We began talking to each other on Twitter, where he posts pictures of tall buildings, often put through many filters, with elliptical captions: Hellion, and Foamy, and I don’t know what. I don’t know what might make a good caption. I was intrigued by his avatar, a panda crying black tears. I hope this is an illustration of his sense of humour rather than of bleakness. I followed him, noting that Twitter isn’t popular in Israel. He said that’s why he joined, so he may be something of a contrarian. Twitter is perfect for him, then.
He’d tell me fragments about himself, but not much more. He was like a 1,000 piece jigsaw puzzle to which I’d only found the corners, but I know I like him. He’s thirty-four, eats pizza and cold Chinese, doesn’t like restaurants or his demanding job. He lives in a town north of Tel Aviv where not much happens. We like many of the same tv shows and films; Seinfeld, and Lost in Translation, and he urged me to see Up in the Air. They’re stories, maybe, of atomised lives, although he says he’s drawn to the airplanes.
I know his height, (5′ 11″, tall for Israel), and that he exercises, but I can’t really picture him, I can’t imagine his face. I asked him, more than once, to meet me, but he declined, saying it wasn’t personal, and I tried not to take it so. I’m sorry we’ve never sat together at a table to shoot the breeze. Maybe the next time I’m in Israel, if he’s there, too.

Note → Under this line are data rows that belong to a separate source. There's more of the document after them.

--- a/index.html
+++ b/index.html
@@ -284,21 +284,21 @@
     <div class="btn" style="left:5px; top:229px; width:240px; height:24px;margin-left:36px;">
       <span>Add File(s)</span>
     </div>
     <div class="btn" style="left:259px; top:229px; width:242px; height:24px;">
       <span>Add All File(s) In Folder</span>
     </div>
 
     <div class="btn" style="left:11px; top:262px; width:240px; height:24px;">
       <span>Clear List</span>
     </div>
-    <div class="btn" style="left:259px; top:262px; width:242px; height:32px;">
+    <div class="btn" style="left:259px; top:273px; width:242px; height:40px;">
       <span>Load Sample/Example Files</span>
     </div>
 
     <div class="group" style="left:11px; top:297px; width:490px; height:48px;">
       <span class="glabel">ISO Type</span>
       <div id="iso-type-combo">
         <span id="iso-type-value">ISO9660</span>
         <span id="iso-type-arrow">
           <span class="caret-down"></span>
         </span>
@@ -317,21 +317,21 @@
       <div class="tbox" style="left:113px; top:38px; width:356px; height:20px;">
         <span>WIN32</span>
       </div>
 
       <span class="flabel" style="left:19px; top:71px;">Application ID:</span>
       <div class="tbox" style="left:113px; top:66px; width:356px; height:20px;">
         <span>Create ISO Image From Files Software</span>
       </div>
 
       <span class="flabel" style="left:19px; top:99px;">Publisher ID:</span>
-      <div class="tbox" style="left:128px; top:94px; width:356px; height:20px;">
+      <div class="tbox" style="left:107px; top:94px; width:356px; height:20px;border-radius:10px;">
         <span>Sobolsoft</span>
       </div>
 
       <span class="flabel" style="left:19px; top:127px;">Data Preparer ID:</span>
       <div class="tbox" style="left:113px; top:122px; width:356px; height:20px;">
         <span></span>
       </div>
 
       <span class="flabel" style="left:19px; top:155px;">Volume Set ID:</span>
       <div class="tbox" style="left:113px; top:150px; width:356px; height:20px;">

We’re both happy in our own company. I know he has friends, though; he goes to barbecues, and no one lights one of those for just one person. Also, he was seeing a girl his friends set him up with. He thinks it improper to tell me her name, but I know he likes her. Still, he’s broken up with her because he’s going travelling.
He’s leaving his job, flying, at first, to Tokyo for three months, maybe longer. He says technology is a reason for him to get out of bed every morning, so Japan will be perfect.
And this blog, I have to tell you, is also coming to an end, I’ve almost run out of stories about the year I lived in Tel Aviv. Efrat told me that he will cherish each one. You cannot imagine how thrilled I was that someone would say that to me. I hope we keep in touch, but it is an odd, fragmented – atomised – kind of friendship. I don’t know his phone number or email address or what his voice sounds like. Maybe I should enjoy things as they are, not how I’d like them to be.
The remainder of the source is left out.